AICC general secretary in charge of Madhya Pradesh Randeep Singh Surjewala had dubbed Congress veterans Kamal Nath and Digvijaya Singh as Jai and Veeru of ‘Sholay’ (1975), presumably to emphasise their friendship in the run up to the assembly election in Madhya Pradesh.
On December 3, it turned out that the electorate apparently made a clear distinction between the two characters still fresh in people’s minds and Surjewala's version of Jai-Veeru, which was essentially two past-their-prime politicians lacking in mass appeal to charm voters or the political smarts to outfox the BJP.
So, voters comprehensively rejected the application of vintage ‘75 cinematic metaphor of friendship between Kamal Nath and Digvijaya Singh.
The Age Factor
Political analysts are attributing the BJP’s stunning victory in Madhya Pradesh assembly election to mainly two factors – Prime Minister Narendra Modi’s vigorous campaigning and Chief Minister Shivraj Singh Chouhan’s flagship Ladli Behna Yojana. The analysis is true but only partly so.
More crucial two factors that led to the Congress’s crushing defeat in the election was its ideological overlapping with Hindutva and the party’s projection of its two-man gerontocracy – Kamal Nath (77) and Digvijaya Singh (76) – as the harbingers of change.
The septuagenarian duo are relics of the 1980s’ politics, thrust upon the party’s state unit then for want of more credible younger leaders. Ironically, the face of change in the fray – Kamal Nath – was 13 years older than the face of the status quo, Shivraj Singh Chouhan (64). Although he had ruled as Chief Minister for 18 years, Chouhan still exuded more youthfulness in comparison.
Kamal Nath’s Failures
Kamal Nath and Digvijaya Singh tightly supervised and executed most election-related decisions in the state Congress, leaving little room for involvement from the younger lot in the party. Acutely conscious of the duo’s clout in the high command, all Congressmen and women fell in line to their diktats.
Kamal Nath peremptorily picked candidates, citing internal party surveys that no other party leaders, except possibly Digvijaya Singh, had any clue about. The high command’s offer of a proven political strategist like Sunil Kanogolu, now credited for both Karnataka and Telangana wins, was also reportedly turned down. When seat distribution triggered revolts in a dozen constituencies, Kamal Nath yielded to change candidates in some places but not before kicking up an unsavoury controversy.

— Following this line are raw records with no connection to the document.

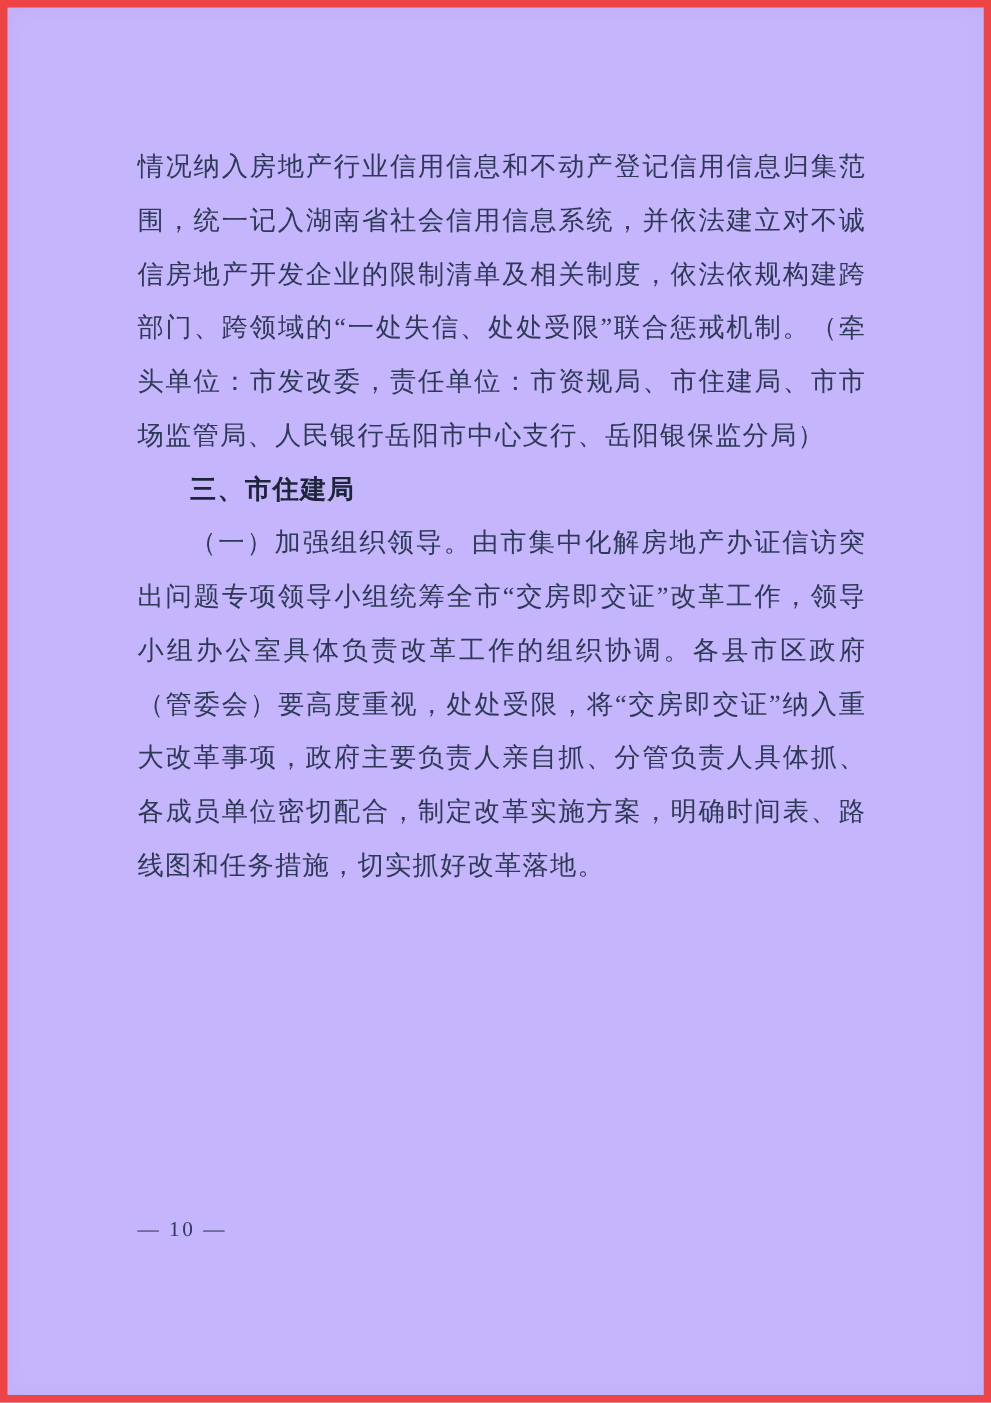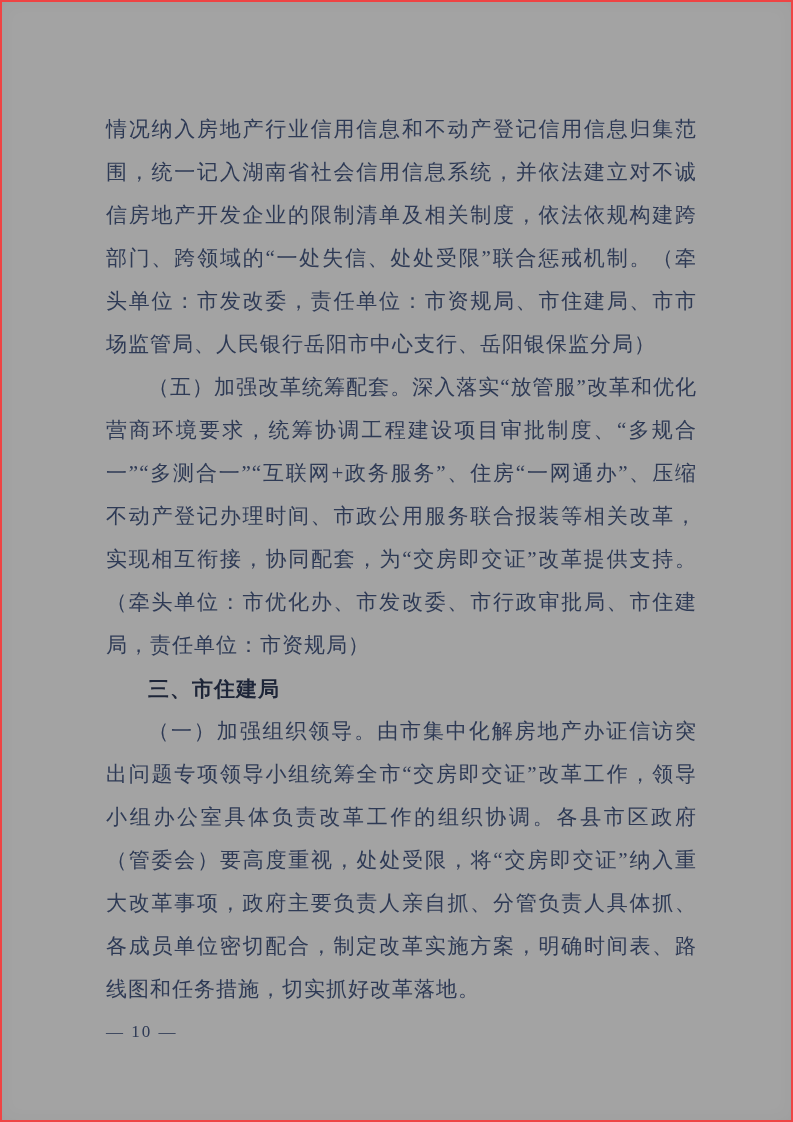"情况纳入房地产行业信用信息和不动产登记信用信息归集范围，统一记入湖南省社会信用信" .doc-page { background: #a3a3a3 -> #c4b5fd; border: 2px solid #ef4444 -> 6px solid #ef4444 }
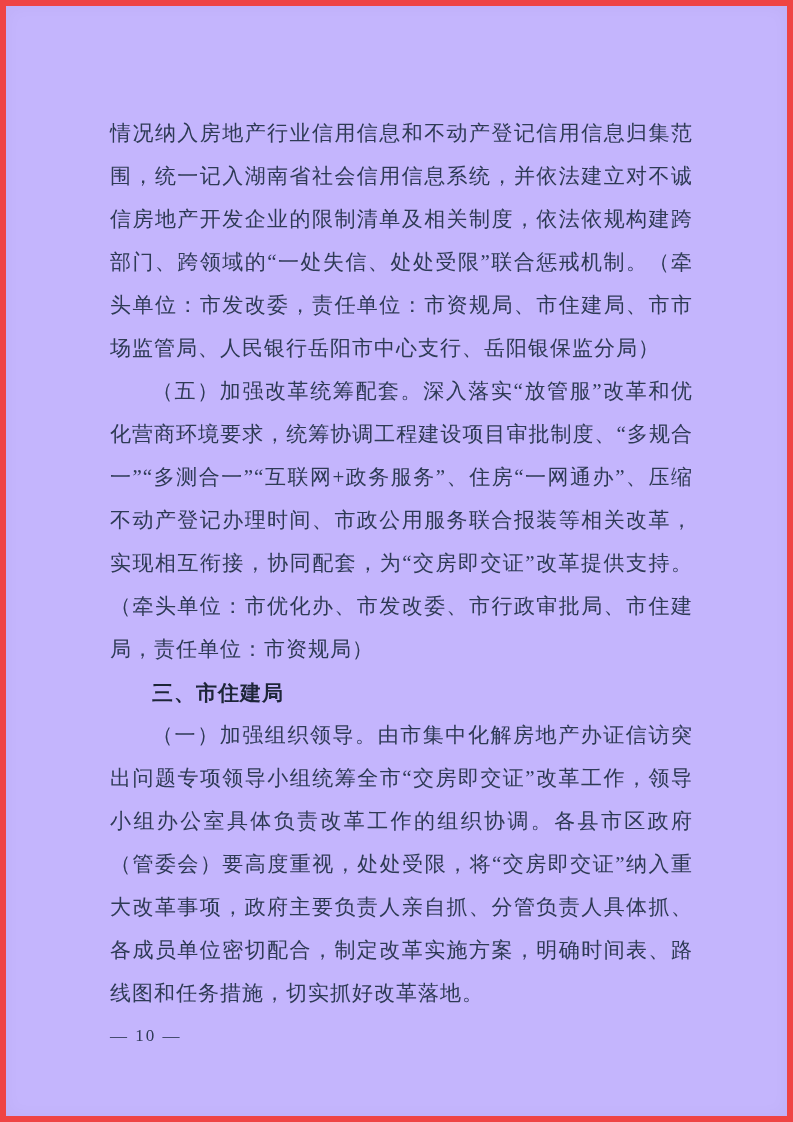"（五）加强改革统筹配套。深入落实“放管服”改革和优化营商环境要求，统筹协调工程建" p.para { html: <p>（五）加强改革统筹配套。深入落实“放管服”改革和优化营商环境要求，统筹协调工程建设项目审批制度、“多规合一”“多测合一”“互联网+政务服务”、住房“一网通办”、压缩不动产登记办理时间、市政公用服务联合报装等相关改革，实现相互衔接，协同配套，为“交房即交证”改革提供支持。（牵头单位：市优化办、市发改委、市行政审批局、市住建局，责任单位：市资规局）</p> -> none }
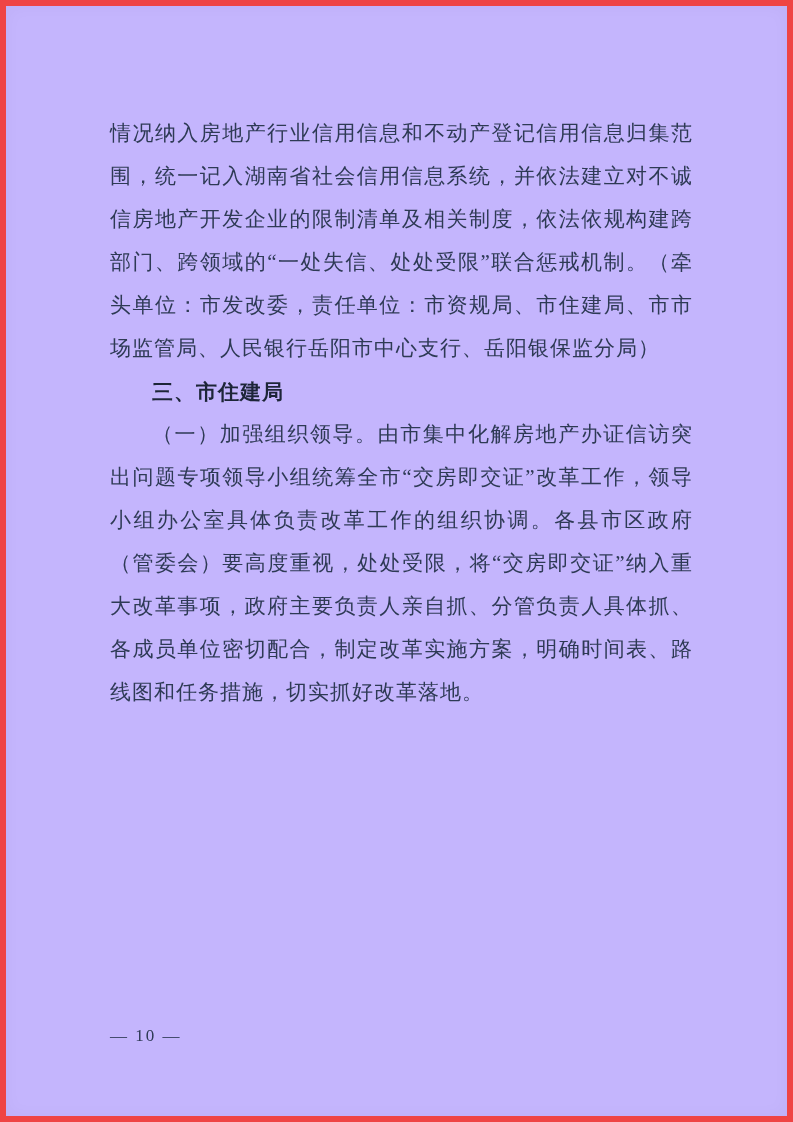"— 10 —" .page-number { top: 1020px -> 968px }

His infamous “tear Digvijaya Singh’s clothes” jibe was provoked by a demonstration of the supporters of a candidate who was denied ticket. Next day, Digvijaya Singh tauntingly responded to the jibe. The controversial banter in an open meeting between the two veterans gave ammo to the BJP to deride the “kapda phad” politics in the Congress.
If that wasn’t damaging enough for the party, Kamal Nath contemptuously rejected proposals for seat adjustment with INDIA alliance partners. His curt “Akhilesh-Vakhilesh” remark must be still ringing in the Samajwadi Party supremo’s ears. Earlier, the PCC chief had announced cancellation of the INDIA alliance’s first public meeting that was scheduled to take place in Bhopal.
Again, it was Kamal Nath who unilaterally decided to pit the Congress against the BJP in a competitive display of religiosity. Digvijaya Singh, whose antipathy to Hindutva is well known, grudgingly surrendered to the PCC chief’s ploy.
Can Congress High Command Act?
As the results show, all the strategies that Kamal Nath sounded so confident about ahead of the election miserably flopped. The BJP, which looked vulnerable on account of 18 years of anti-incumbency, got its acts together with remarkable swiftness and scored a historic victory.
The road ahead for Kamal Nath and Digvijaya Singh has virtually hit a cul-de-sac. While Kamal Nath has a facesaver in his own victory and Congress’s sweep in all seven seats in Chhindwara district, Digvijaya Singh has not been that lucky. His brother Laxman Singh lost the election and son Jaivardhan Singh barely scraped through in their traditional Raghogarh seat. Digvijaya Singh’s Rajya Sabha term is due to expire in 2026 and by that time he will turn 79.
Now that the election is over, muted voices in the party are bound to find expression for the duo’s respectable retirement. Earlier, such voices had arisen in March 2020, when the veterans had failed to prevent revolt by Jyotiraditya Scindia that caused toppling of the Congress government.
But the high command ignored the pleas for resignation of Kamal Nath. Far from it, the Gandhis chose to give virtually untrammelled power to their family acolyte for the next election. The same blunder could be suicidal for any chance of a Congress revival in Madhya Pradesh. Five months later, Lok Sabha election is due and the Congress has another opportunity to take on the BJP.
Rakesh Dixit is a senior journalist based in Bhopal. Views are personal, and do not represent the stand of this publication.